Entries supplied -
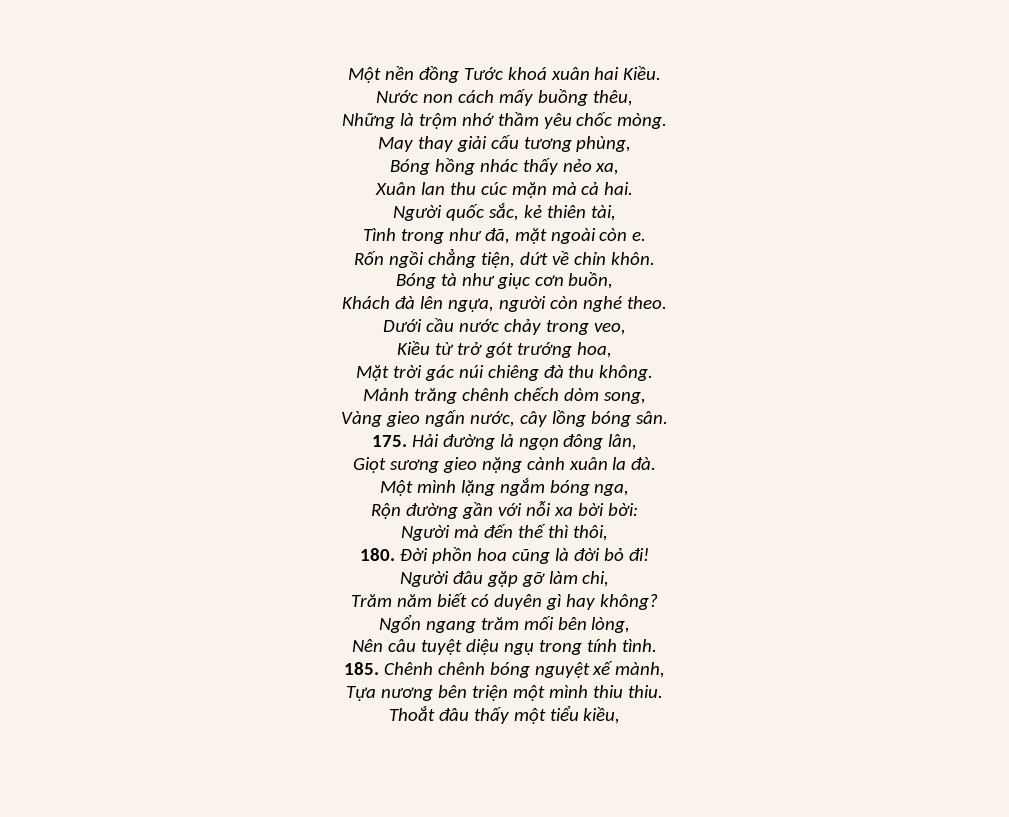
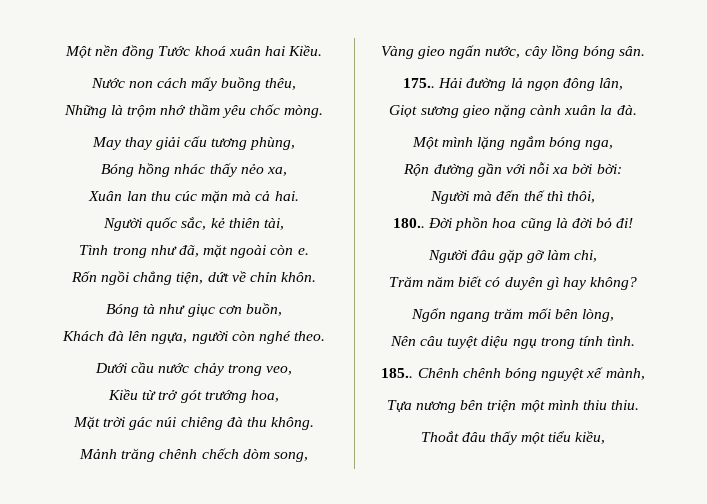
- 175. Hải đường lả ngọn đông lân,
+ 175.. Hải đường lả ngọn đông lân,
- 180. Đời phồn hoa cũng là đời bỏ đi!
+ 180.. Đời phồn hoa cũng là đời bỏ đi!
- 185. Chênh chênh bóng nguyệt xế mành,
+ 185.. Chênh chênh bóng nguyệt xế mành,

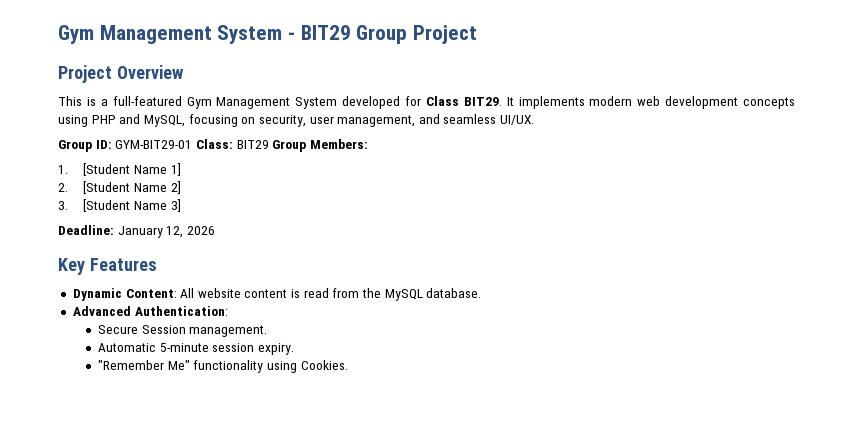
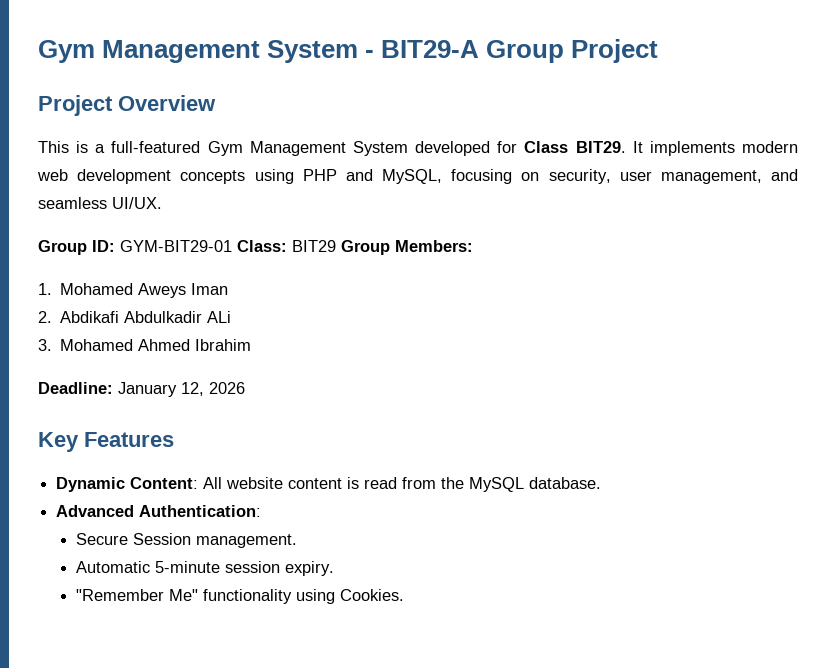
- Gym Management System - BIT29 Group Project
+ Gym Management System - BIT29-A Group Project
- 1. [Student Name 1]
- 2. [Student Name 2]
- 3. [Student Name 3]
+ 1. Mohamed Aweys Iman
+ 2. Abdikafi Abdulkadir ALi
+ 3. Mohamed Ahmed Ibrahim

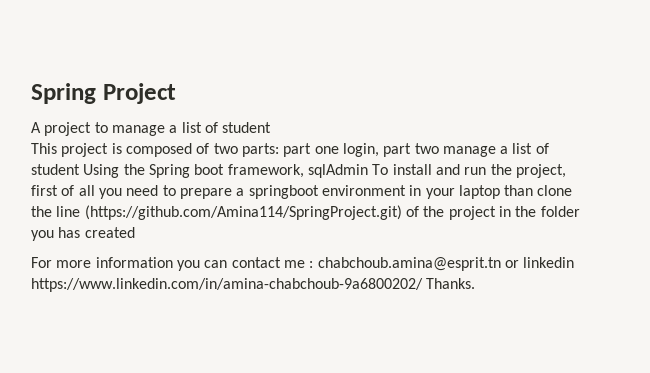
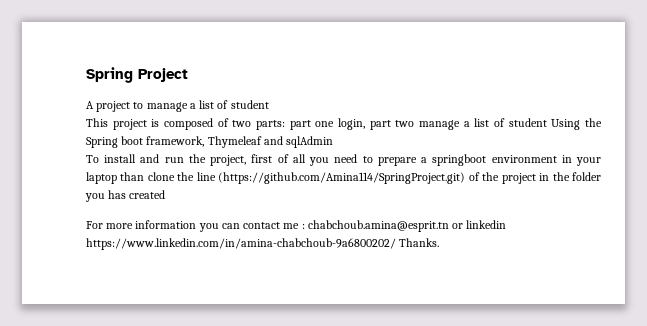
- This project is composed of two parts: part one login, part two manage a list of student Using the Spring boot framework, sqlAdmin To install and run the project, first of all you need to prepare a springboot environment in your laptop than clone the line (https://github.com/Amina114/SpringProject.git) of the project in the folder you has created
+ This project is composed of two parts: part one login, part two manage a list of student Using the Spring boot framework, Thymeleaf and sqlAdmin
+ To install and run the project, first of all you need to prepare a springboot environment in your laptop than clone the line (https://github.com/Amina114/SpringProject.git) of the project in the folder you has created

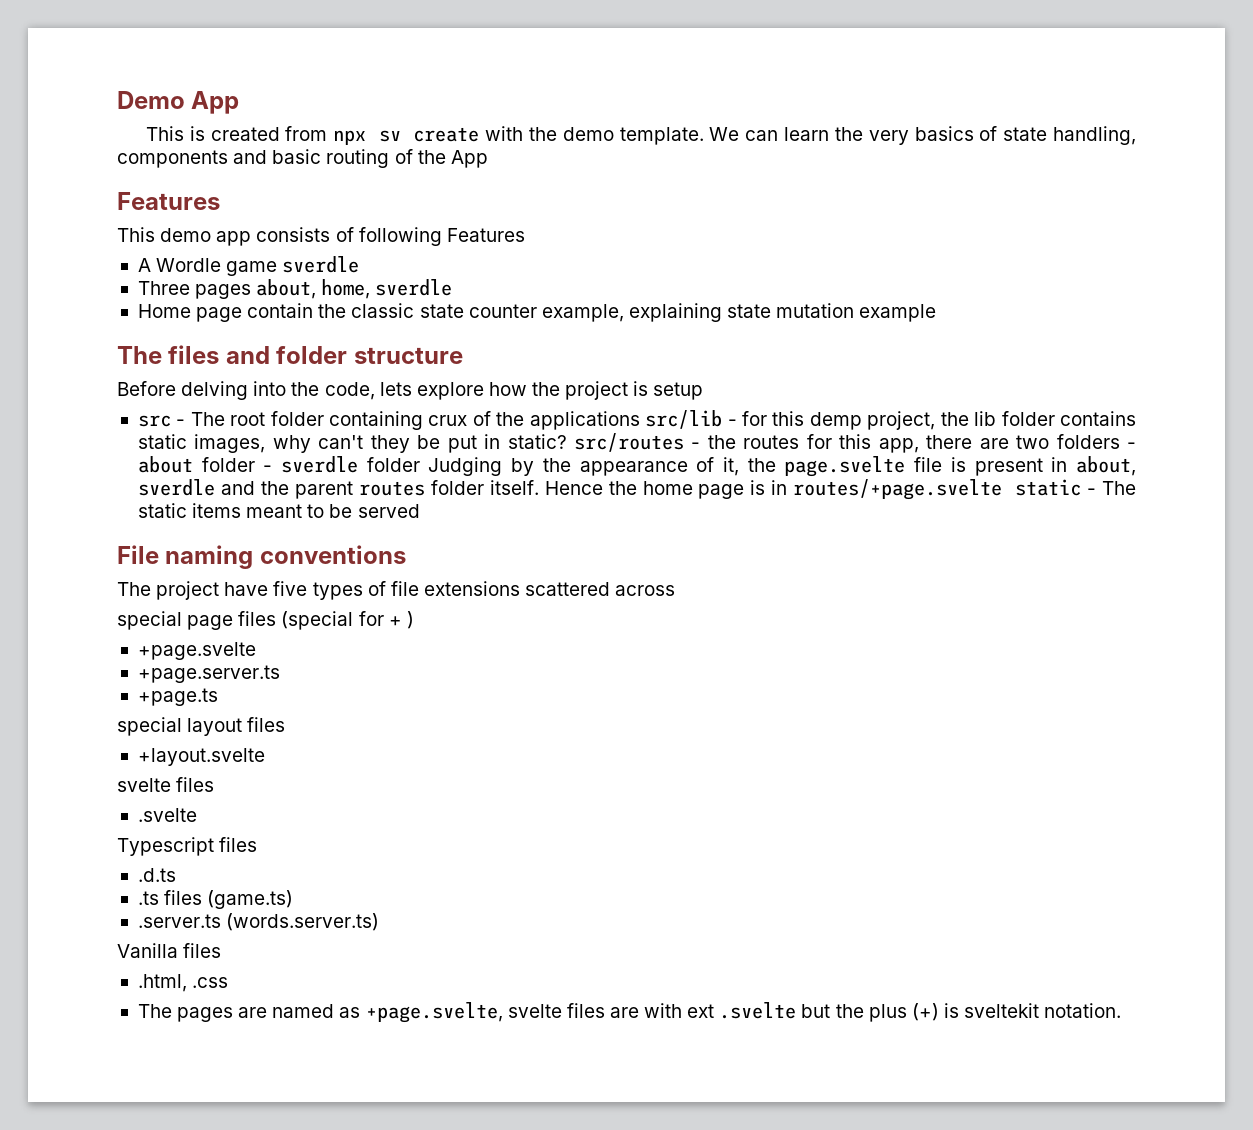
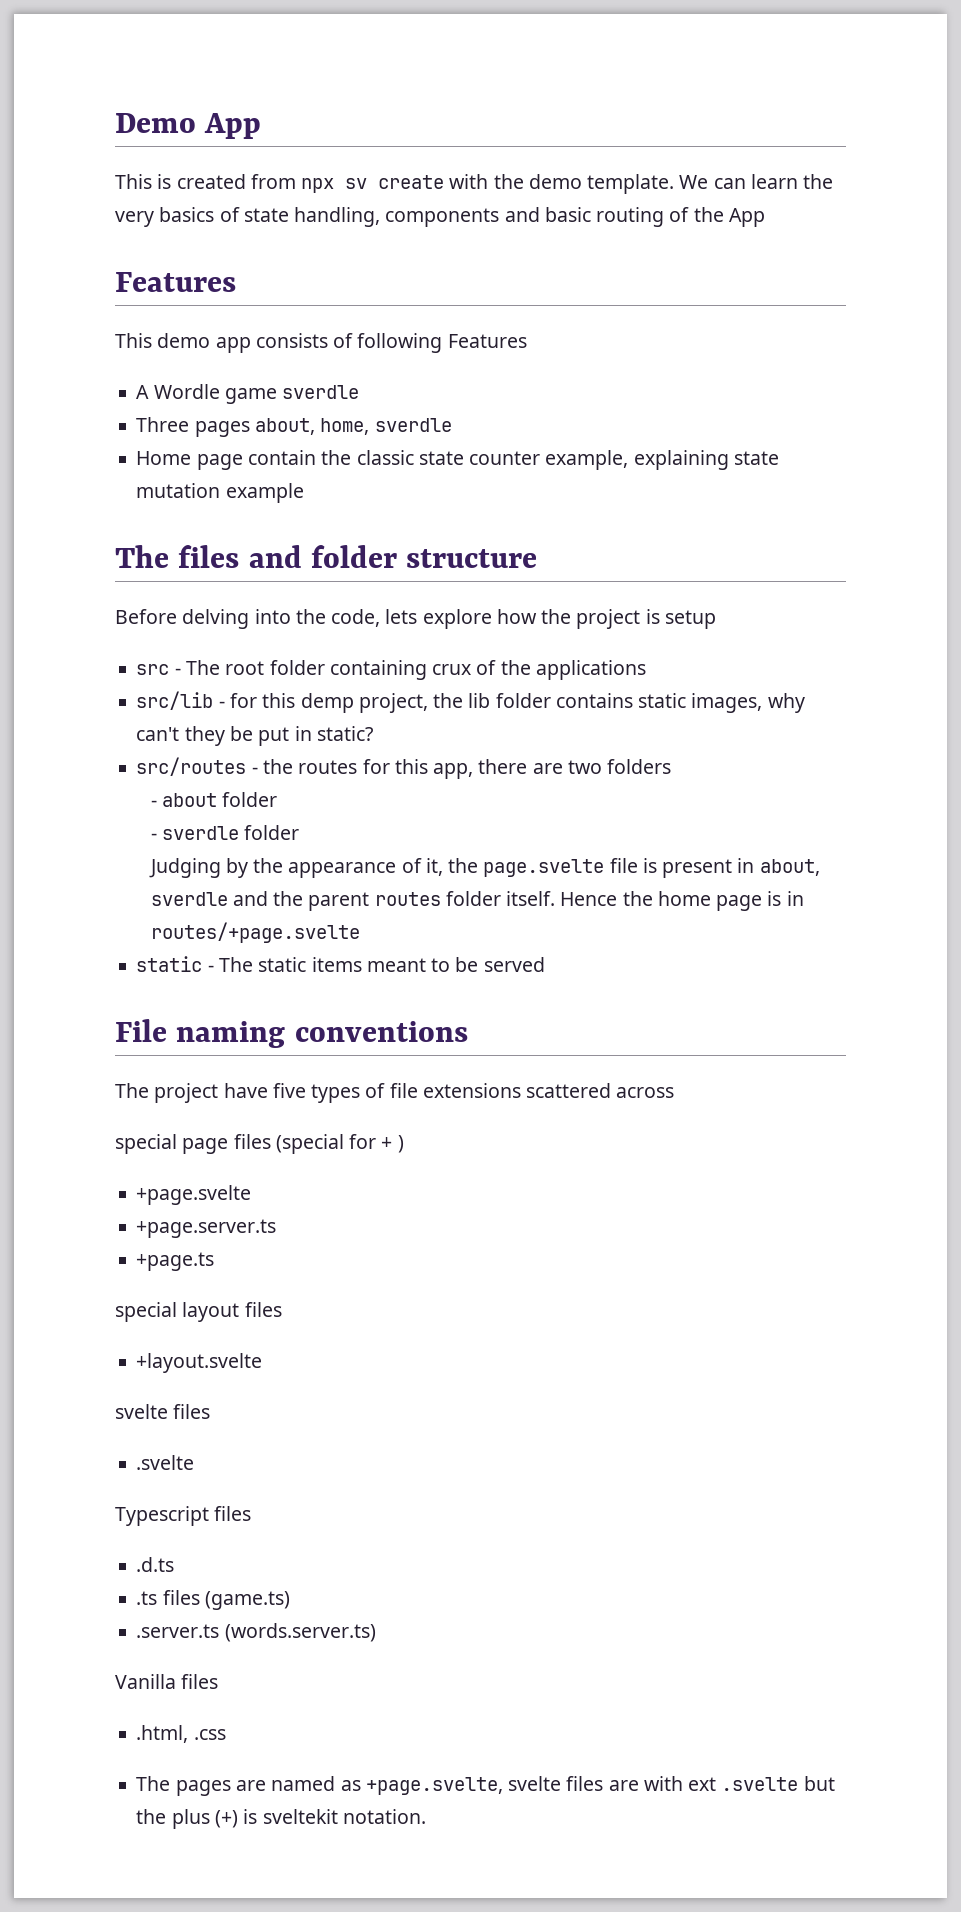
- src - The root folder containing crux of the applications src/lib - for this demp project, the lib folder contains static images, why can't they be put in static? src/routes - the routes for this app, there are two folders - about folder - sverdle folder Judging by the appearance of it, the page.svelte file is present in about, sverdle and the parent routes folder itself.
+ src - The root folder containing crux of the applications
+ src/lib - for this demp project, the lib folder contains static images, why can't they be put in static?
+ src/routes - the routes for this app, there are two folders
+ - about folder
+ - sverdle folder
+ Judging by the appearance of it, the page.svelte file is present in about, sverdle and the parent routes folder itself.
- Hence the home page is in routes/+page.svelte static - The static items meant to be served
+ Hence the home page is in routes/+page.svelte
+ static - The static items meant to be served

Exercise - Across the material, how many lines contain the word "meant"? Only the number is wanted.

Exercise output - 2